What Paradise Landing RV Ownership is like

Paradise Landing RV Ownership lots on Kentucky Lake in Tennessee 1
That’s us driving in through the private entrance

The RV properties have full utilities available – central water, septic, and electricity can be tapped into from the well-maintained access road at the back of each property. Super high-speed fiber optic cable is also available.

There is a gated, private entrance for peace of mind and security. And there is free boat and RV storage available too when you want to go away for long periods of time.

These properties are 100% pure ownership. There is no HOA, it’s your land you can use your way and property taxes run about $300 a year. You can rent it out if you desire as a way to earn extra money when you are traveling.

If you make Tennessee your permanent domicile, as some of the Paradise Landing owners we met have done, there is no state income tax in Tennessee.

There is also a community gathering place, with lots of picnic tables, covered structures, a free boat launch, and a community dock, though most of those who own here seem to have installed their own docks, right outside their door on their own property.

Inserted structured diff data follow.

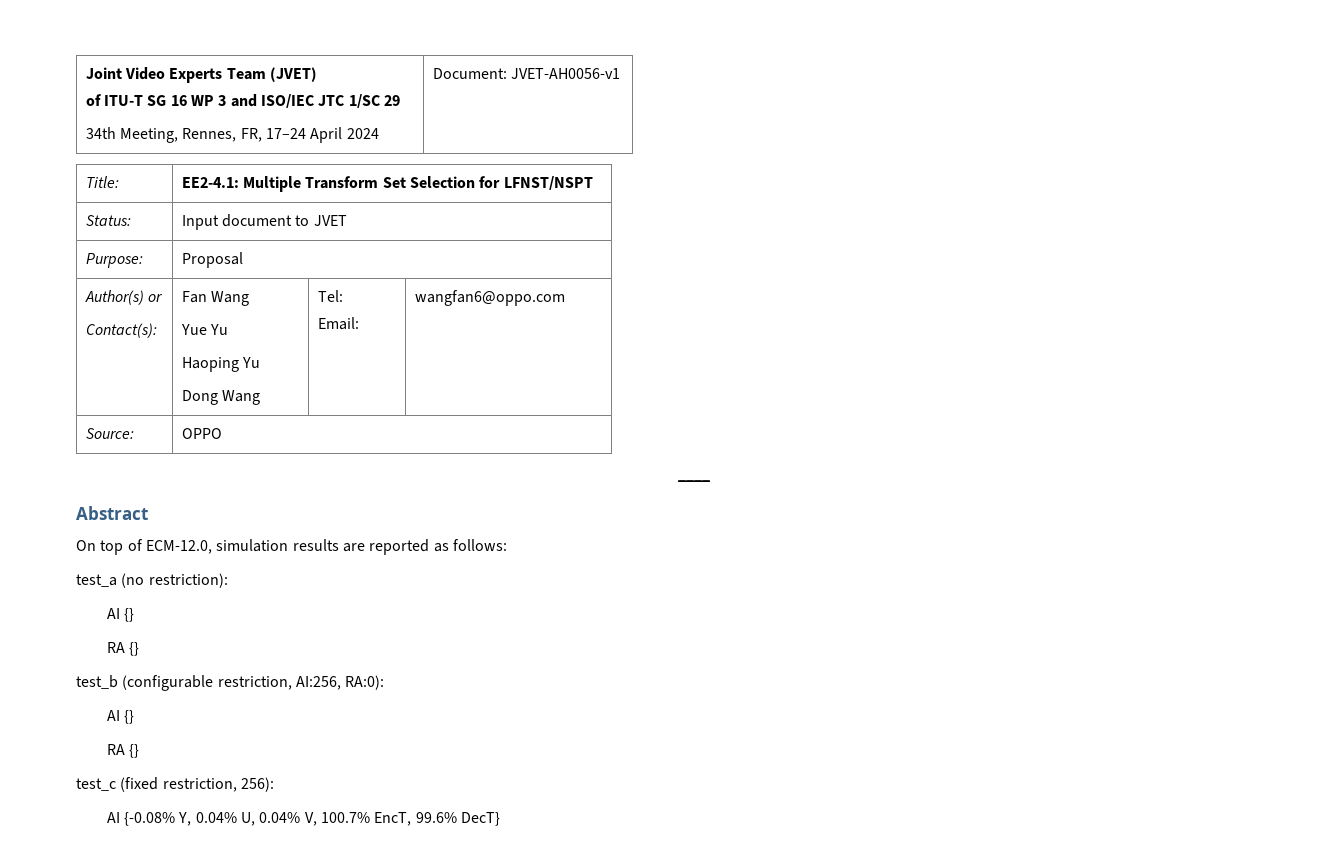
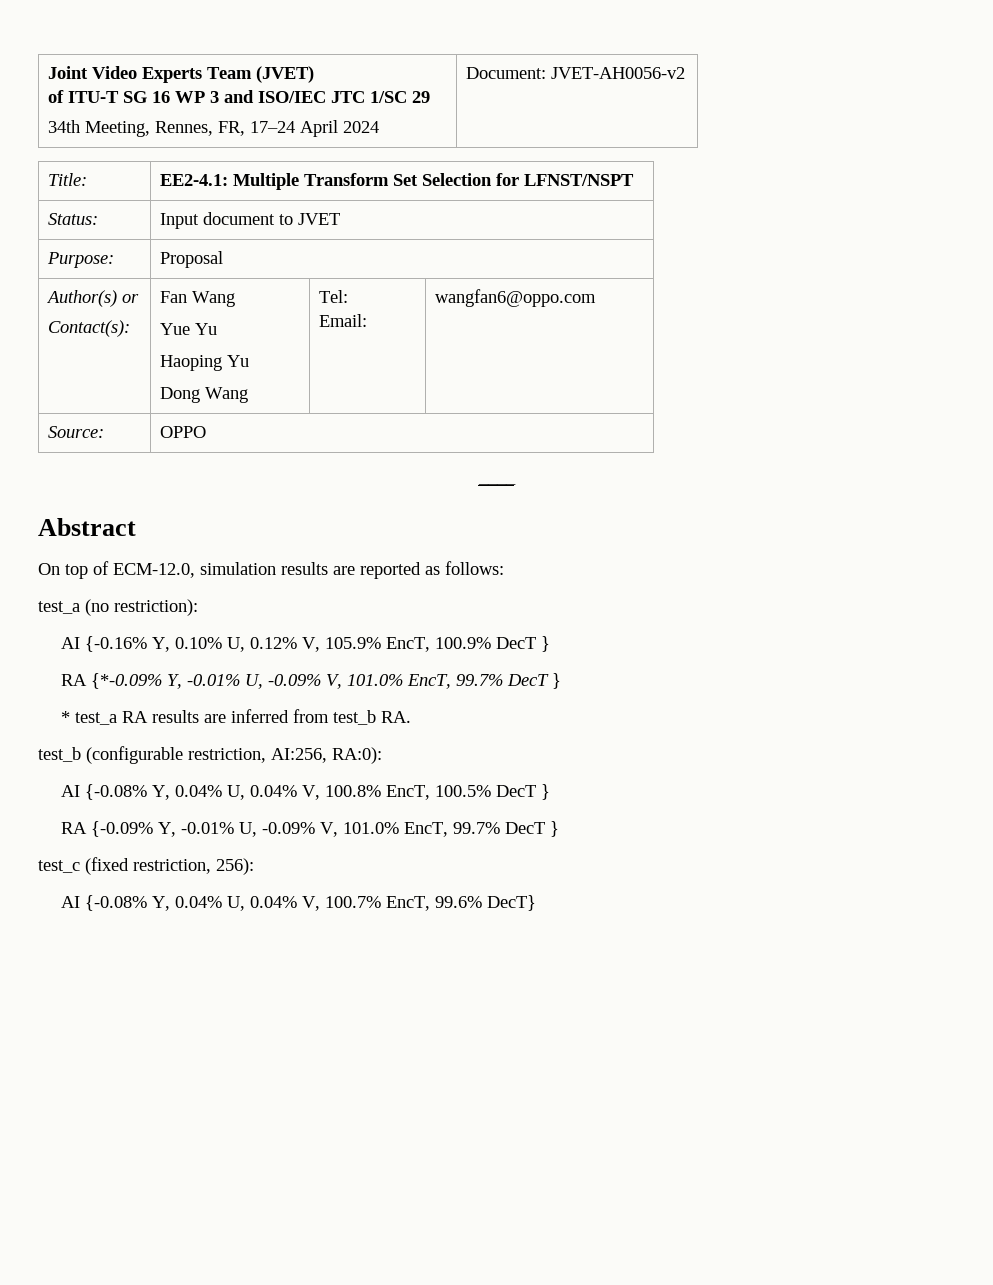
  Joint Video Experts Team (JVET)
  of ITU-T SG 16 WP 3 and ISO/IEC JTC 1/SC 29
- 34th Meeting, Rennes, FR, 17–24 April 2024 | Document: JVET-AH0056-v1
+ 34th Meeting, Rennes, FR, 17–24 April 2024 | Document: JVET-AH0056-v2
  test_a (no restriction):
- AI {}
- RA {}
+ AI {-0.16% Y, 0.10% U, 0.12% V, 105.9% EncT, 100.9% DecT }
+ RA {*-0.09% Y, -0.01% U, -0.09% V, 101.0% EncT, 99.7% DecT }
+ * test_a RA results are inferred from test_b RA.
  test_b (configurable restriction, AI:256, RA:0):
- AI {}
- RA {}
+ AI {-0.08% Y, 0.04% U, 0.04% V, 100.8% EncT, 100.5% DecT }
+ RA {-0.09% Y, -0.01% U, -0.09% V, 101.0% EncT, 99.7% DecT }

Many people have also put in gardens. The climate here is temperate, with long springs and summers, glorious autumns, and relatively short winters. Some have constructed their own boardwalks and long patios. One guy even put in a jacuzzi right on the lakeshore.

The residents say Paradise Landing RV Ownership is remarkable

Of all the Paradise Landing fulltime residents Mike and Trudy say they are living the dream on their Kentucky Lakefront lot.

“I paid $59,900 for this property,” said Mike, looking out at the water. “Anywhere else, this would have been $200,000. I looked. Believe me, this was a real buy. Look at that view we have. Everyday. We’ve been here since last fall, except for a vacation trip in the spring. But this is what we dreamed about.”

Trudy, who has a lush garden, loves to fish and feeds the friendly hummingbirds that show up to the feeder on her Fifth Wheel, says she and Mike left their home on the west coast and settled at Paradise Landing with no regrets.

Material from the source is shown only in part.